June 9th, 2010
Date: October 13th, 2009
Venue: The Norfolk Inn, Stoke-on-Trent
Support: Drederick Tatum, Hyde
Website: None available
The Norfolk Inn is soon to be shut down, and is hosting its last few gigs during October 2009; one of which being Title Of Injustice and others. All bands are going without a mixing desk or stage, and playing straight on the pub floor besides the bar, and straight through amps like a practice session would be.
Chester’s Drederick Tatum (***) set things off with a bang. Though the crowd size is minimal, vocalist Gary Challinor and bassist Tom Plant still insist on jumping into people and getting them involved and more lively. The band had to bring in a new replacement guitarist Shaun Hayes (from I, Said The Spy!) for the night, who doesn’t seem to have dampened the group’s tight sound during songs like ‘I Am The British Beyonce’. The lack of spectators though seems to restrict the band’s true potential and energy output.

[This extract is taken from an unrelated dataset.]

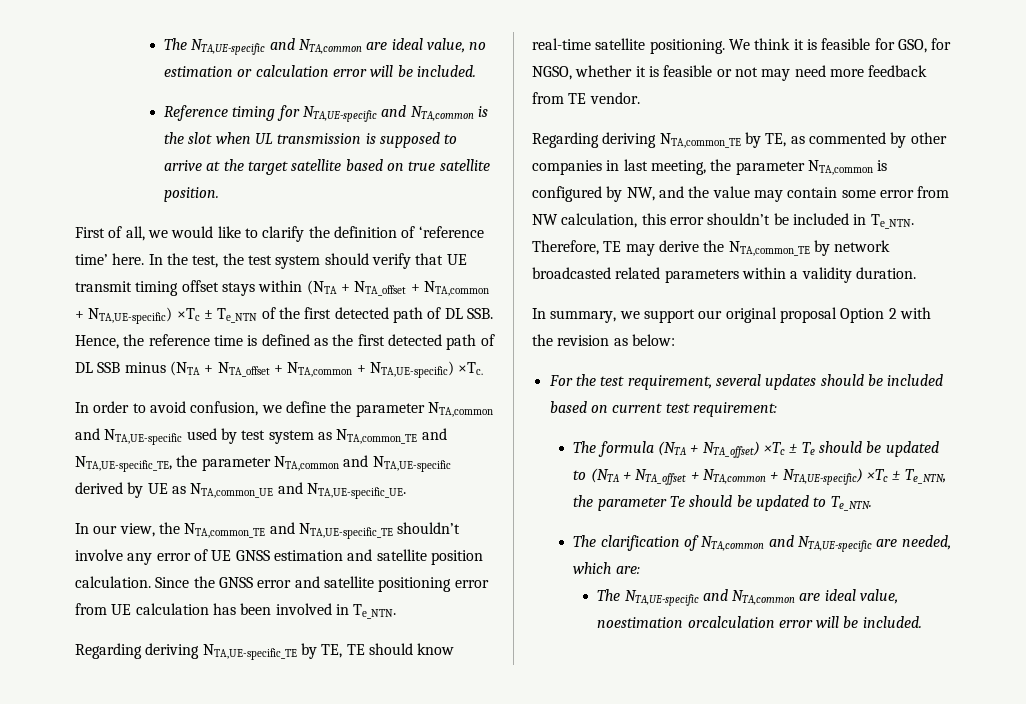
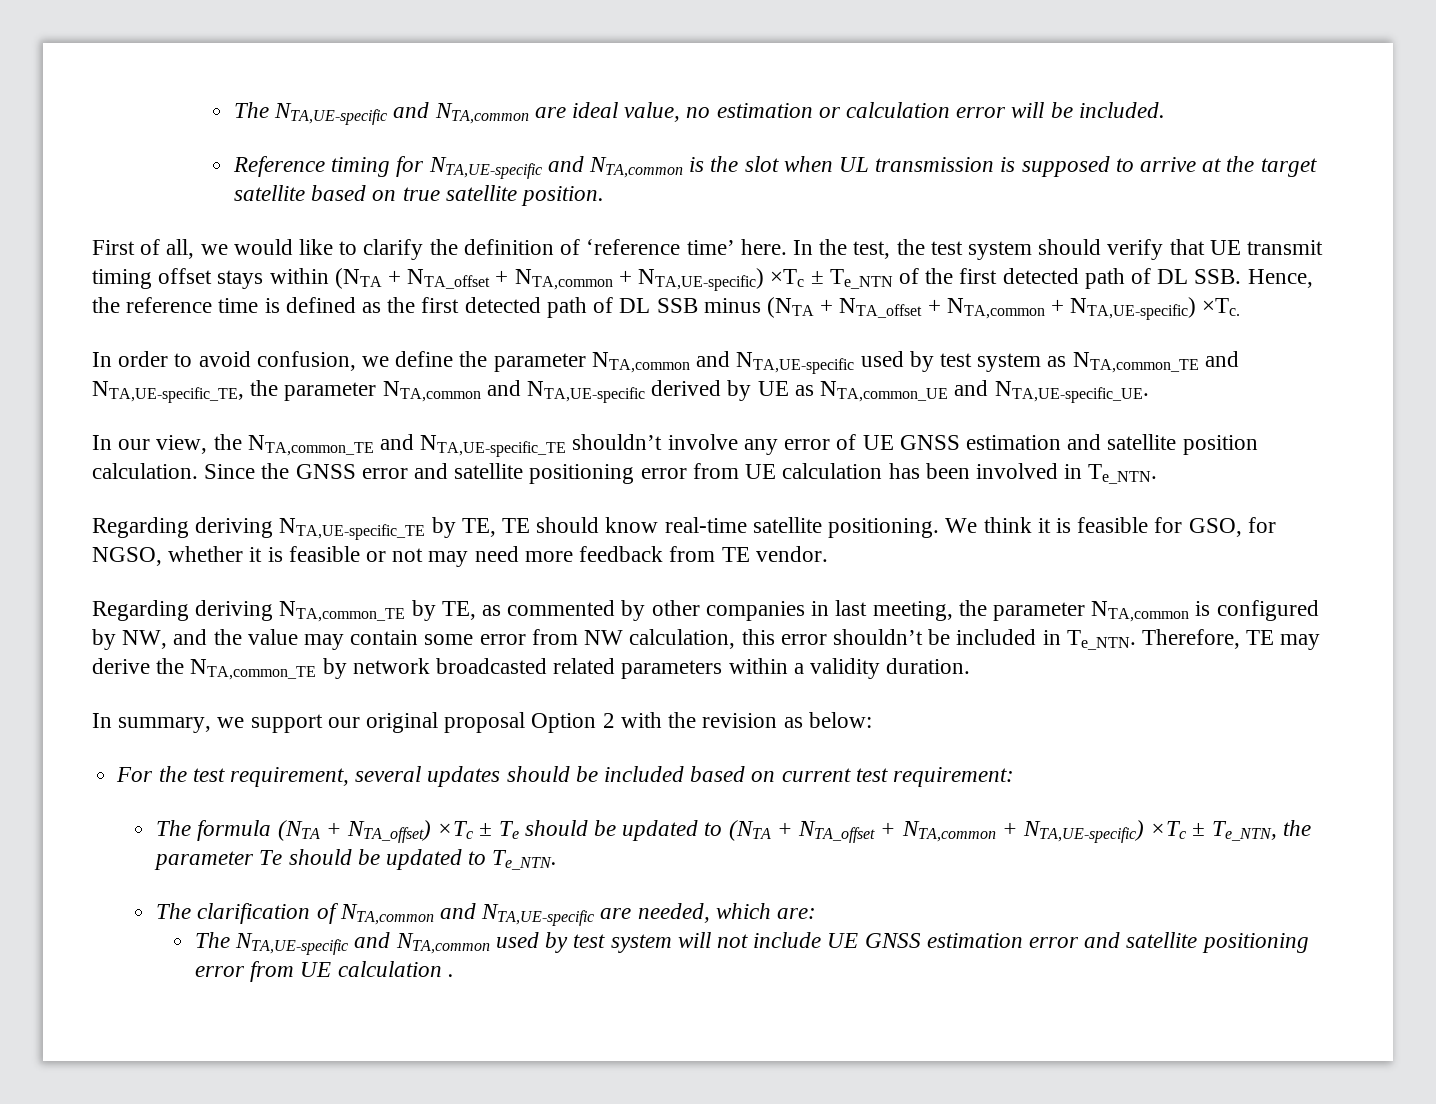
- The NTA,UE-specific and NTA,common are ideal value, noestimation orcalculation error will be included.
+ The NTA,UE-specific and NTA,common used by test system will not include UE GNSS estimation error and satellite positioning error from UE calculation .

Vocal duties go to a duo effort with Crewe’s 5-piece Hyde (***), bringing a more hardcore metal sound with different influences here and there. Songs like ‘Beers Galore And Girls On The Floor’ offer the crowd a more fun aspect to the whole heavy sound the night seems to focus on, and vocalists Nath and Shane trade roles swiftly like a married couple. Bassist Tom seems to enjoy going mental and twirling his bass in all different directions, almost taking people like it was a spear. Things go to apocalyptic for the band’s closer ‘There’s No Such Thing As An Outro’, with both vocalists jumping head first into the audience, bassist Tom rolling around the floor and slamming his instrument to the ground, while guitarist Daniel French soon chucking his guitar alongside it.

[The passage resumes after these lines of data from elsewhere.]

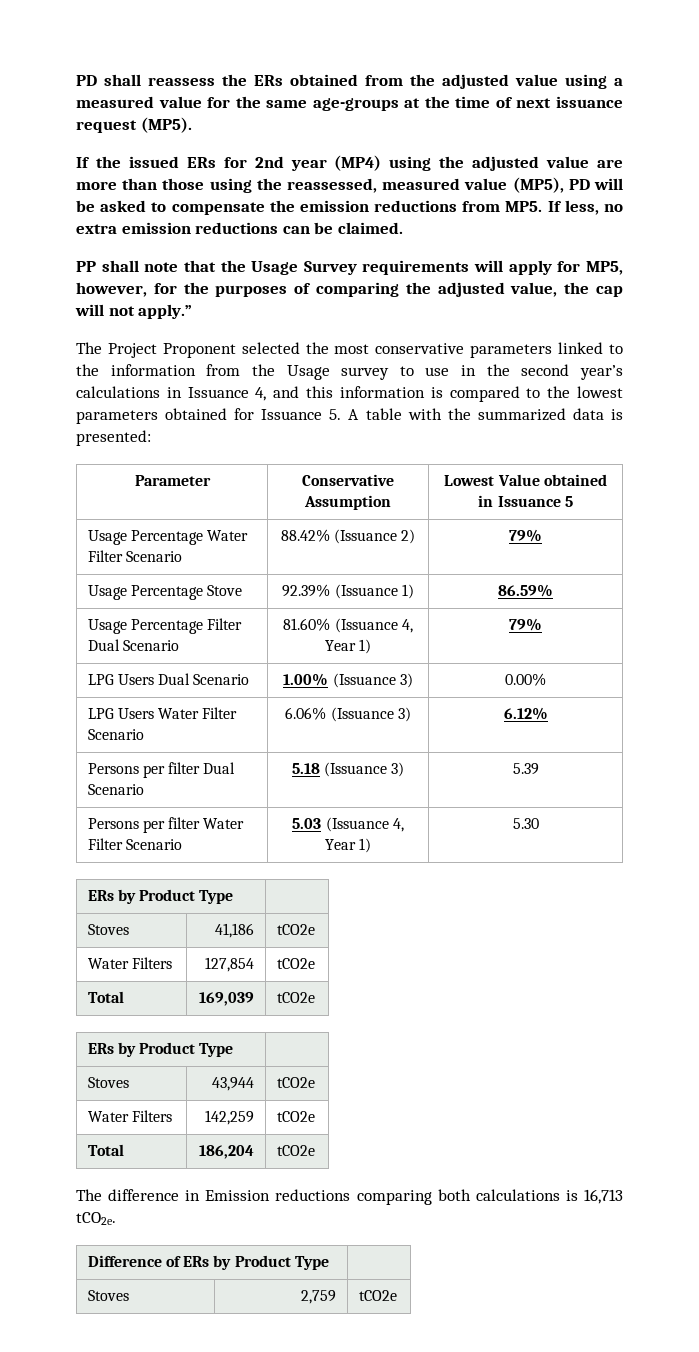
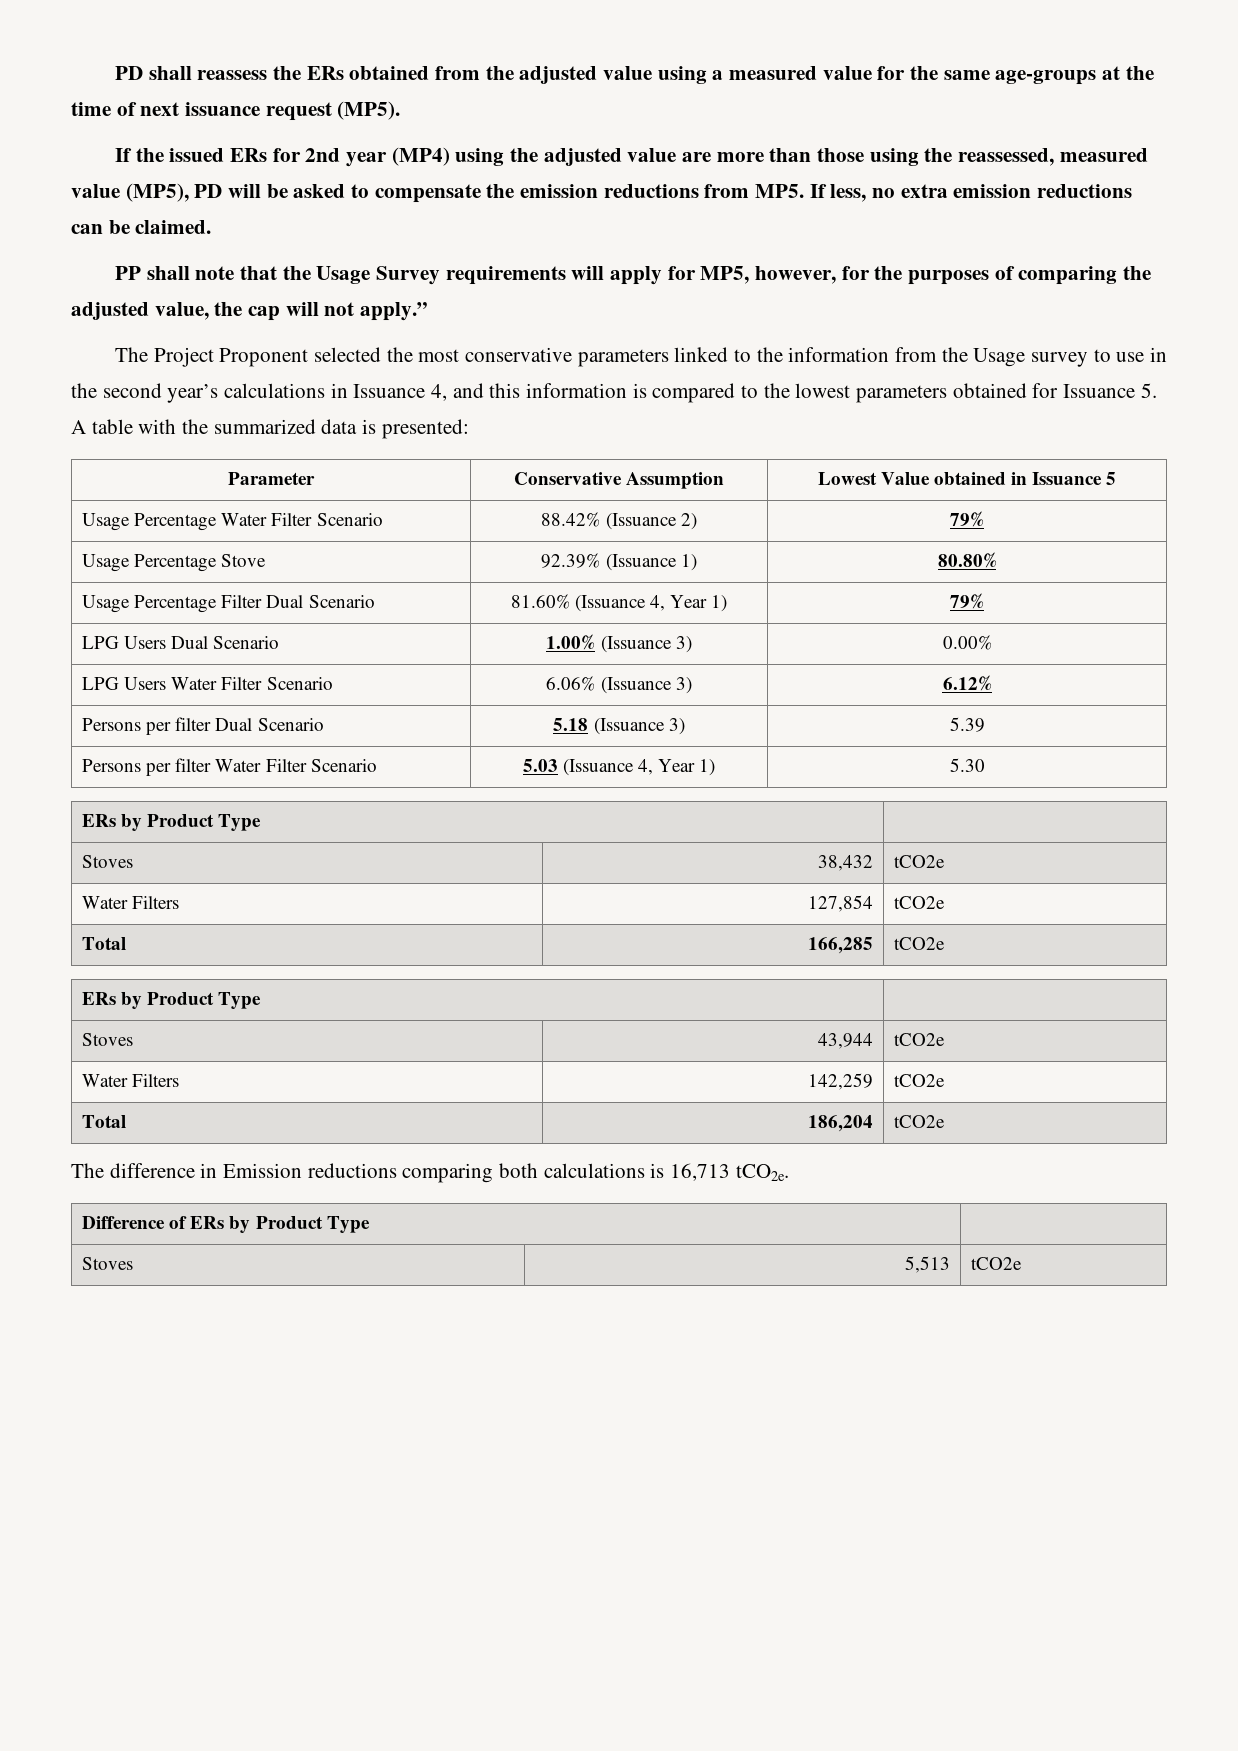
- Usage Percentage Stove | 92.39% (Issuance 1) | 86.59%
+ Usage Percentage Stove | 92.39% (Issuance 1) | 80.80%
- Stoves | 41,186 | tCO2e
+ Stoves | 38,432 | tCO2e
- Total | 169,039 | tCO2e
+ Total | 166,285 | tCO2e
- Stoves | 2,759 | tCO2e
+ Stoves | 5,513 | tCO2e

Another Crewe-based metal band Title Of Injustice (****) are set to finish one of the pub’s final nights off, and though do so with a title of justice. Drummer Mat Capper‘s ability, and the guitar works of Scott Chesworth and Rowan Eason overshadows their ages, and show that even the youngest of musicians can show promise for something in the future. Though not quite as energetic as the frontmen from the previous acts, Shaun Povall still manages to hold his own equipped with his strong vocals. At one point he climbs up on a set of stage speakers before jumping off in front of the small crowd, and gives an unnatural but comforting charisma. The crowd-participating ‘Enemy’ doesn’t draw much of an input from the audience, but none the less reveals a great songwriting ability the band owns.
Maybe not the most packed out of gig nights, and maybe not the most popular or well-kept venues on offer, but the local acts that played there that night have given The Norfolk Inn a send-off it should be more than proud of.